One of Australia’s most famous assets is about to undergo an upgrade. The CSIRO Parkes radio telescope, known to many of us as The Dish, will get a new receiver, meaning it will significantly increase the amount of sky it can see at any given time.
The Dish is no stranger to Aussie legend. Back in 1969, our radio telescope was responsible for those images we see of the astronauts from Apollo 11 walking on the moon. Decades later, in 2000, the Dish was thrust into the spotlight again, with Working Dog Productions highlighting its important role in relaying those steps onto the moon’s surface to a new generation through the dramatised movie adaptation, appropriately named The Dish.
Now, we learn of this enormous asset receiving an upgrade that will ensure its usefulness across a number of different industries for many more years to come.
The new receiver, called cryoPAF1, will sit high above the telescope’s dish surface and receive radio signals, then converting them into electrical signals which can be combined in different ways so that the telescope looks in several different directions at once.
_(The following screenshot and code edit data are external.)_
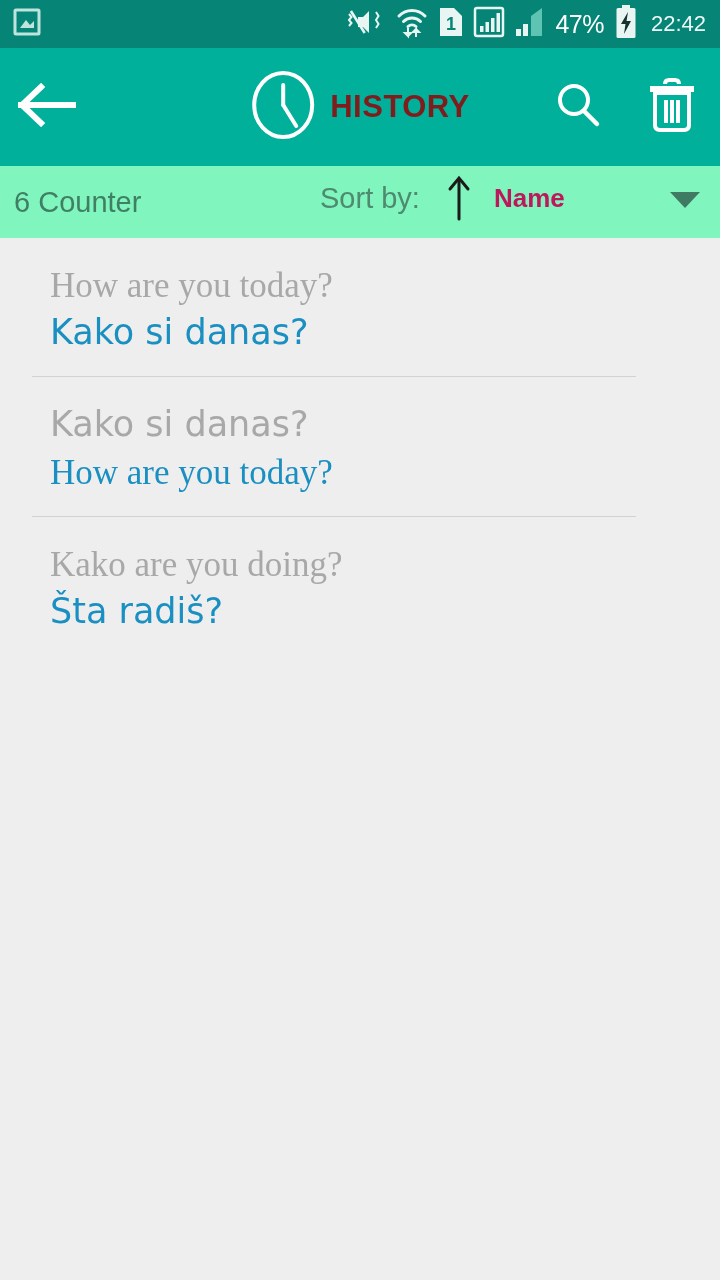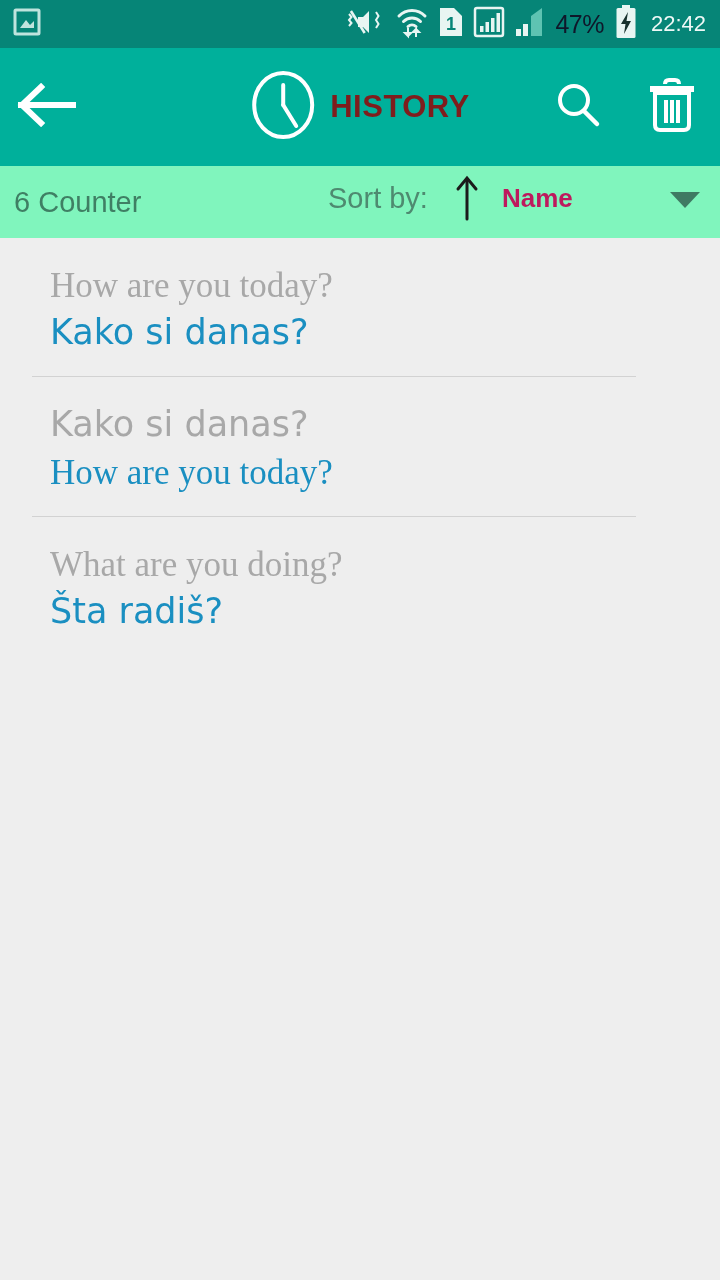--- a/index.html
+++ b/index.html
@@ -26,7 +26,7 @@
   .sb-icon{ display:block; }
   .battery-pct{
     font-size:25px; letter-spacing:-0.5px;
-    color:#0f172a; font-weight:400;
+    color:#ffffff; font-weight:400;
     margin-right:1px;
   }
   .clock-text{

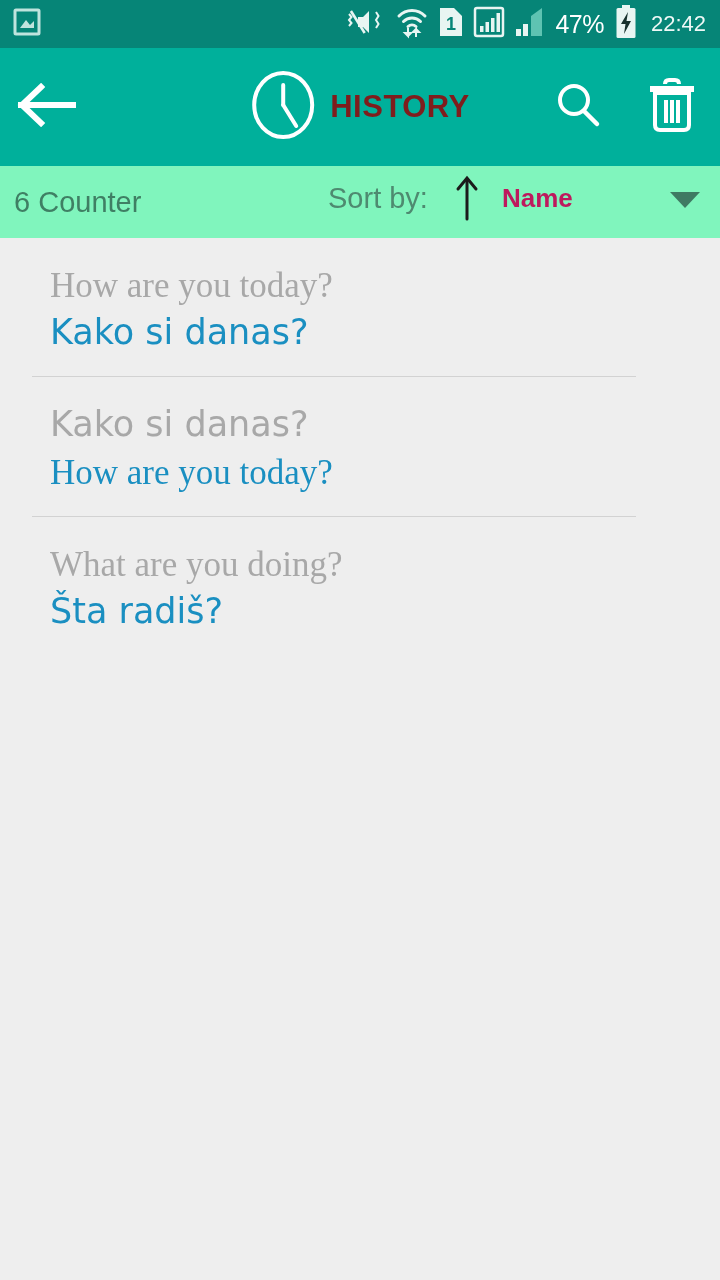--- a/index.html
+++ b/index.html
@@ -75,7 +75,7 @@
     margin-left:14px; font-weight:400;
   }
   .sort-group{
-    position:absolute; left:328px; top:0;
+    position:absolute; left:320px; top:0;
     height:64px; display:flex; align-items:center; gap:12px;
   }
   .sort-label{

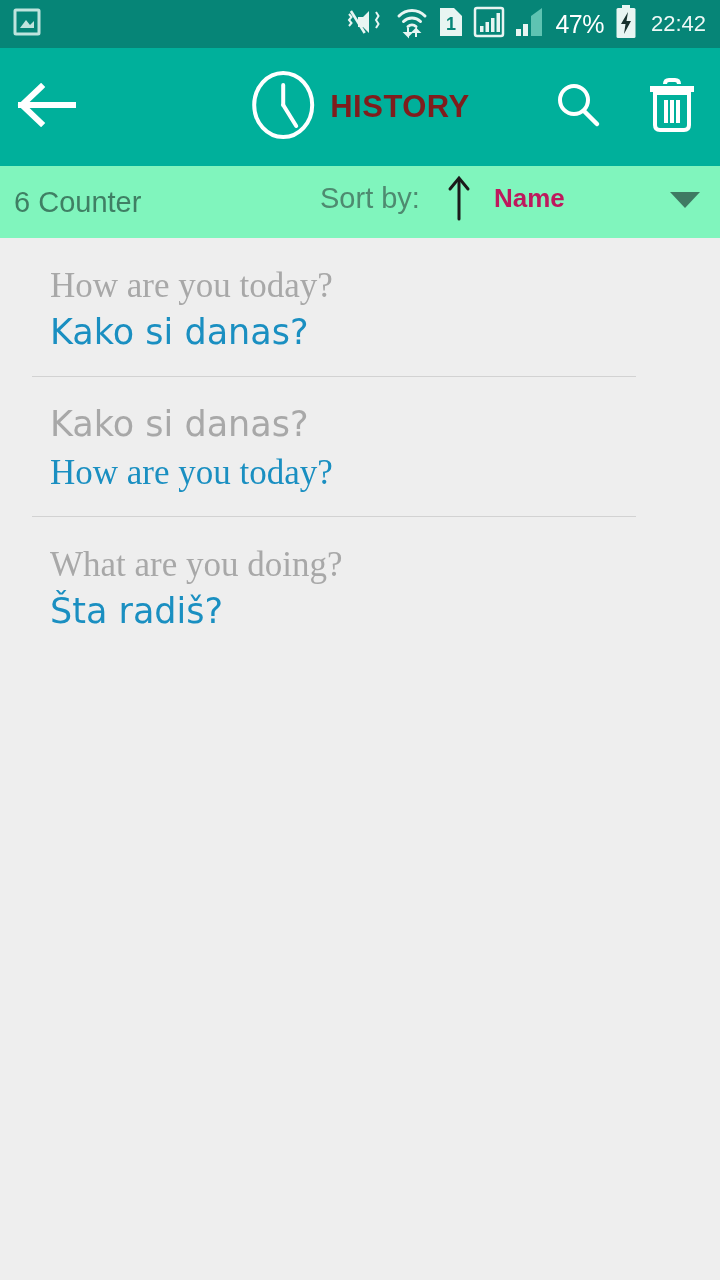--- a/index.html
+++ b/index.html
@@ -285,7 +285,7 @@
   <div class="divider"></div>
 
   <div class="history-item">
-    <div class="hi-source f-serif">What are you doing?</div>
+    <div class="hi-source f-serif">Kako are you doing?</div>
     <div class="hi-target f-sans">Šta radiš?</div>
   </div>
The cryoPAF will be cooled to -253°C to reduce noise in its electrical circuits which will enhance its ability to detect weak signals from the cosmos. The phased-array feeds (PAF) are a close-packed array of radio detectors and are used in defence radar, medical imaging, with emerging applications in satellite communications.
A test version of the cryoPAF was tested on the Parkes telescope in 2016. The upgrade will enable researchers to address major challenges in our understanding of the universe, make new and fresh discoveries.